Problem to work on: Restate exactly, and only, the lines spanning from the one with "LAFCO – Mydło" to the end of the records below.

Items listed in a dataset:
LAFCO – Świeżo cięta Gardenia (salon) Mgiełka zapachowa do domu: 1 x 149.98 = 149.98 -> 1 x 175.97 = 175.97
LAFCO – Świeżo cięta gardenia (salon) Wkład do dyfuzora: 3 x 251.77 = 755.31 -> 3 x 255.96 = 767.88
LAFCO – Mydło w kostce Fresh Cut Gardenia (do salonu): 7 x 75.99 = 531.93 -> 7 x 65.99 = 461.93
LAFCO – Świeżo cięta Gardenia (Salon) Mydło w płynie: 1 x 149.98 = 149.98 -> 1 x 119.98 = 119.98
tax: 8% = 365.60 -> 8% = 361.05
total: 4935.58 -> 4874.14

Solved exercise:
LAFCO – Mydło w kostce Fresh Cut Gardenia (do salonu): 7 x 75.99 = 531.93 -> 7 x 65.99 = 461.93
LAFCO – Świeżo cięta Gardenia (Salon) Mydło w płynie: 1 x 149.98 = 149.98 -> 1 x 119.98 = 119.98
tax: 8% = 365.60 -> 8% = 361.05
total: 4935.58 -> 4874.14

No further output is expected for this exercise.